HOW TO COMPLETE THIS TASK - When the string "font" is part of a line below, that line should be copied.

[Screenshot and code edit data]
----------------------------------------

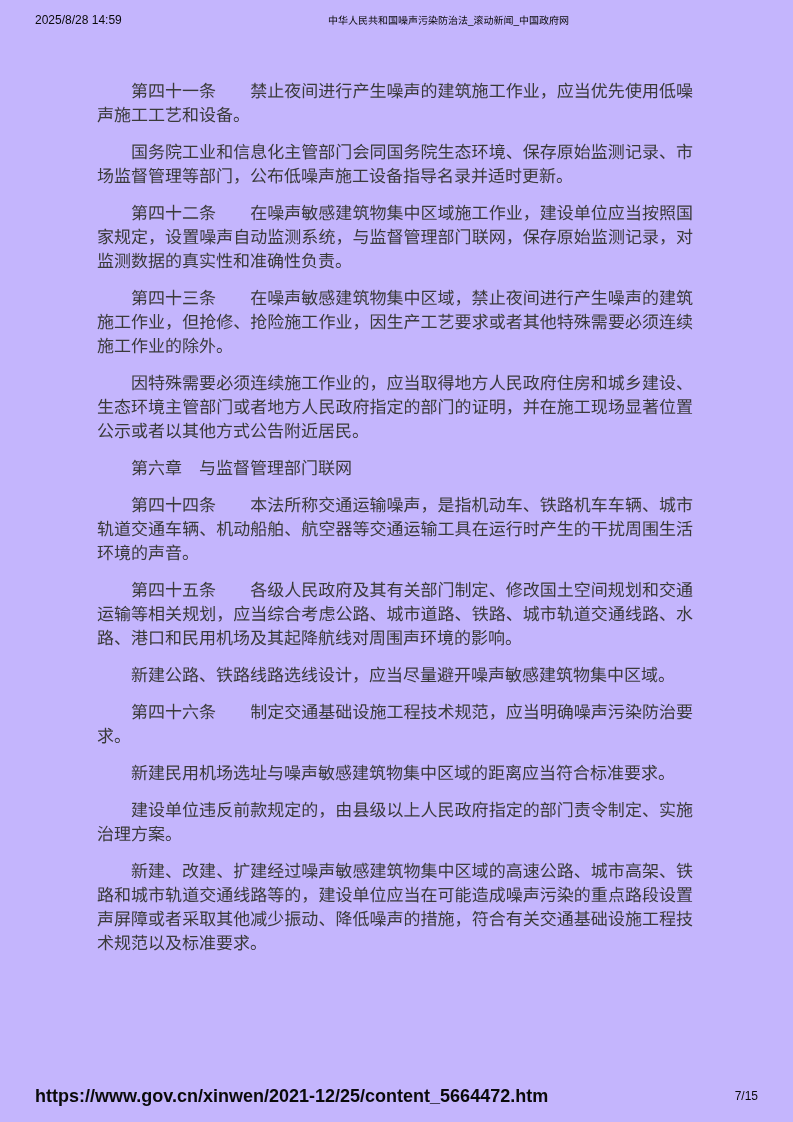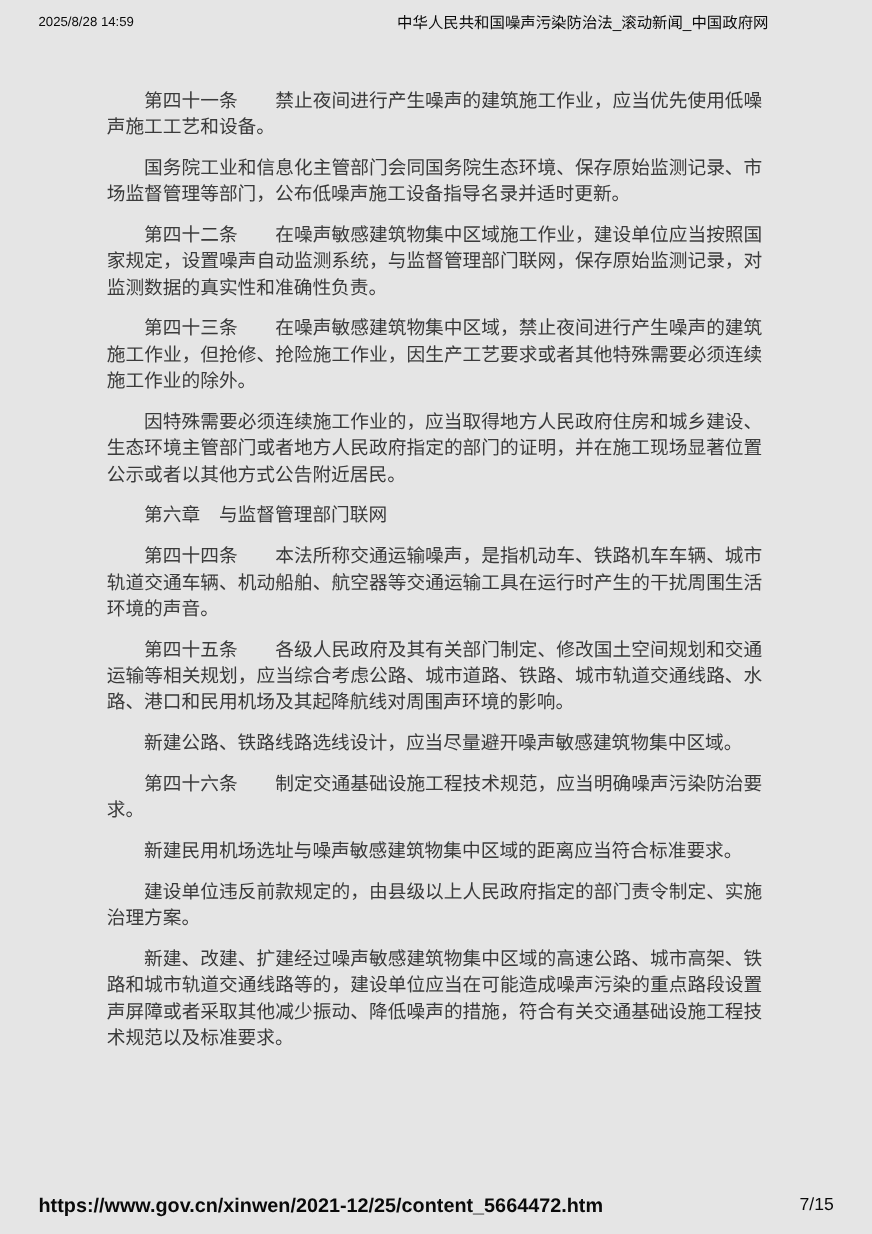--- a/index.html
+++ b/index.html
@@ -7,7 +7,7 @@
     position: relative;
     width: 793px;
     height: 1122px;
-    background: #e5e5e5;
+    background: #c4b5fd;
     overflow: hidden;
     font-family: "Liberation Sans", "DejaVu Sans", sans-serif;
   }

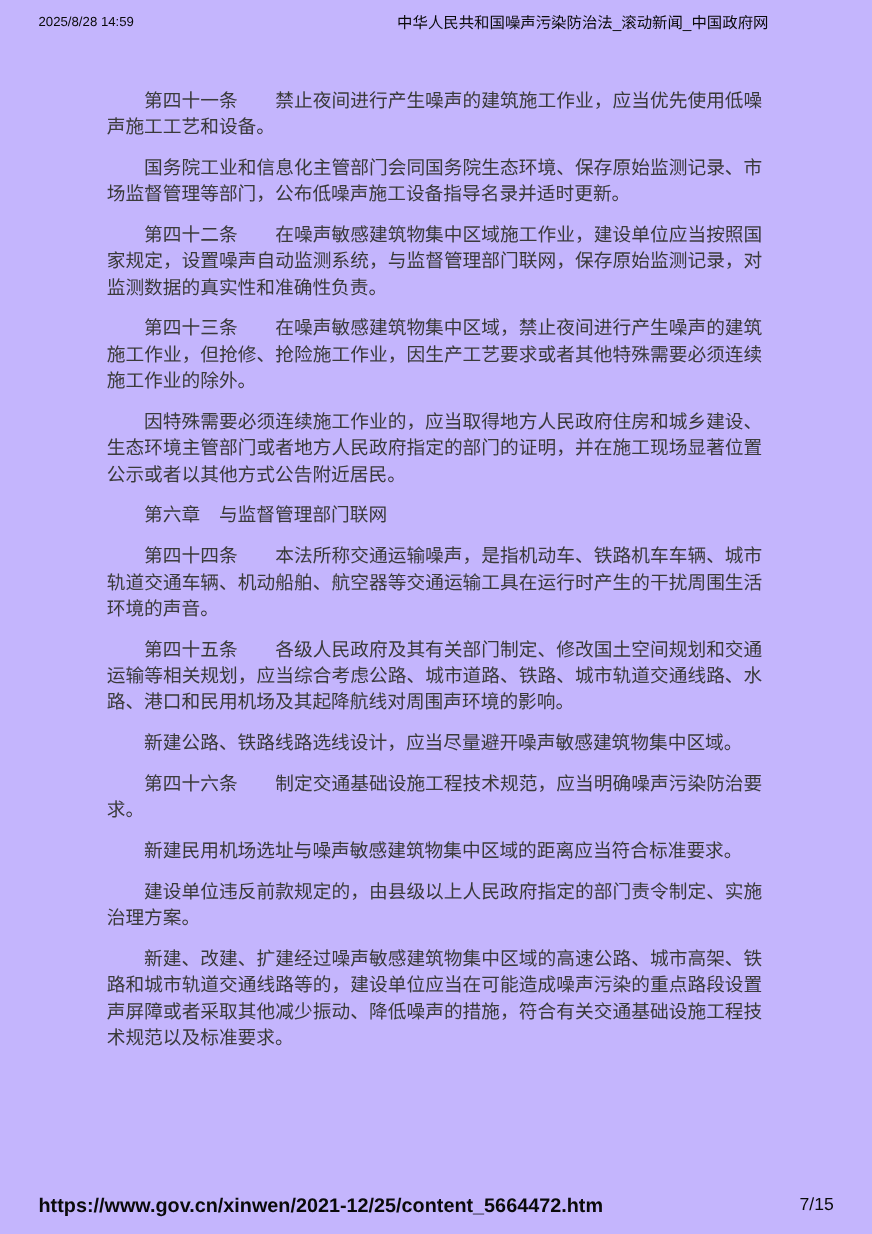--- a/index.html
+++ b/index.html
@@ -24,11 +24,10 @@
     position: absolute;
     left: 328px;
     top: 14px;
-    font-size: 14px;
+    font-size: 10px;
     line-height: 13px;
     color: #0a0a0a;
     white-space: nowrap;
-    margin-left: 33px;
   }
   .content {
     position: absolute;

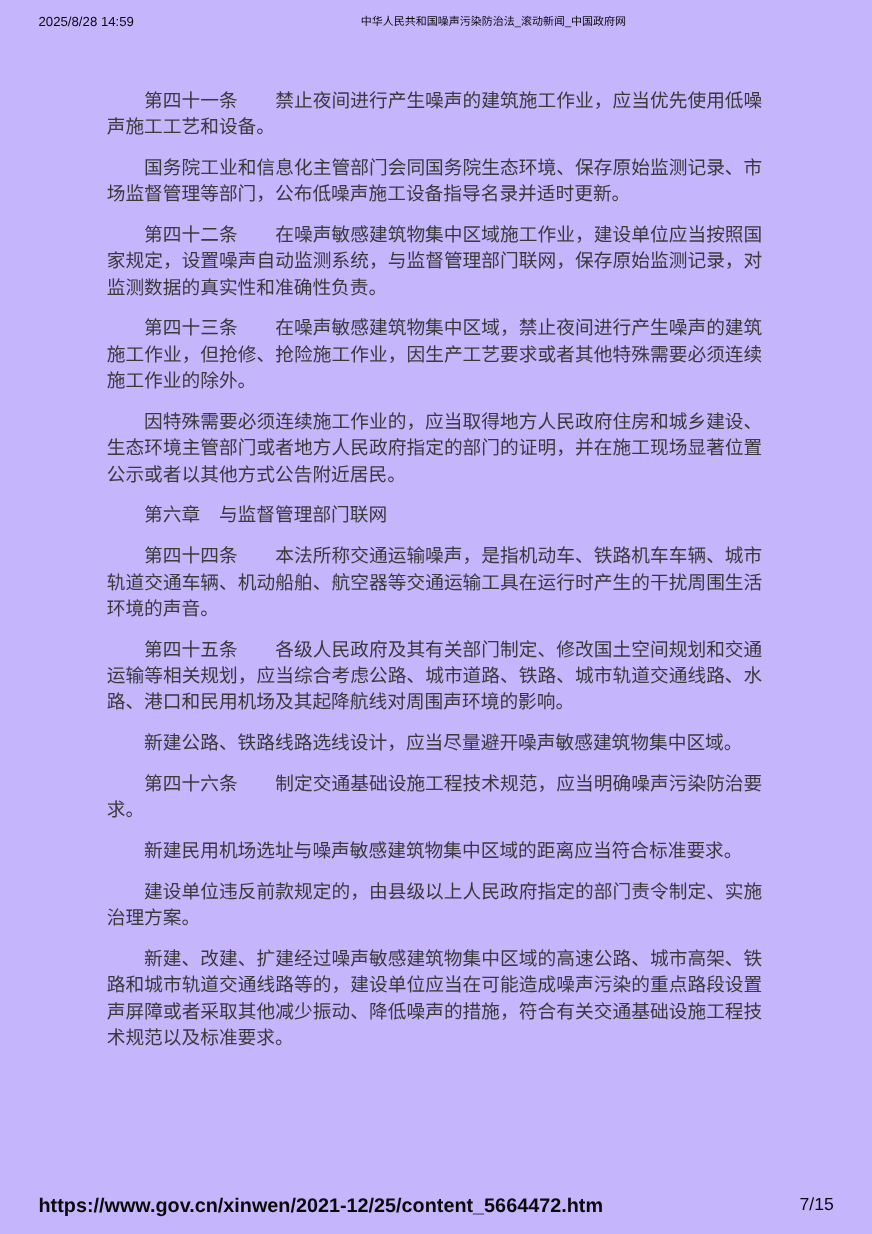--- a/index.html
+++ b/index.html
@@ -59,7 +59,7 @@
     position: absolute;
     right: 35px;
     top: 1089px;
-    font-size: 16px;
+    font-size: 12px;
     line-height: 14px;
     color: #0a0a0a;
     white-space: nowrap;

----------------------------------------

RESULT FOR THIS TASK -
     font-family: "Liberation Sans", "DejaVu Sans", sans-serif;
-    font-size: 14px;
+    font-size: 10px;
-    font-size: 16px;
+    font-size: 12px;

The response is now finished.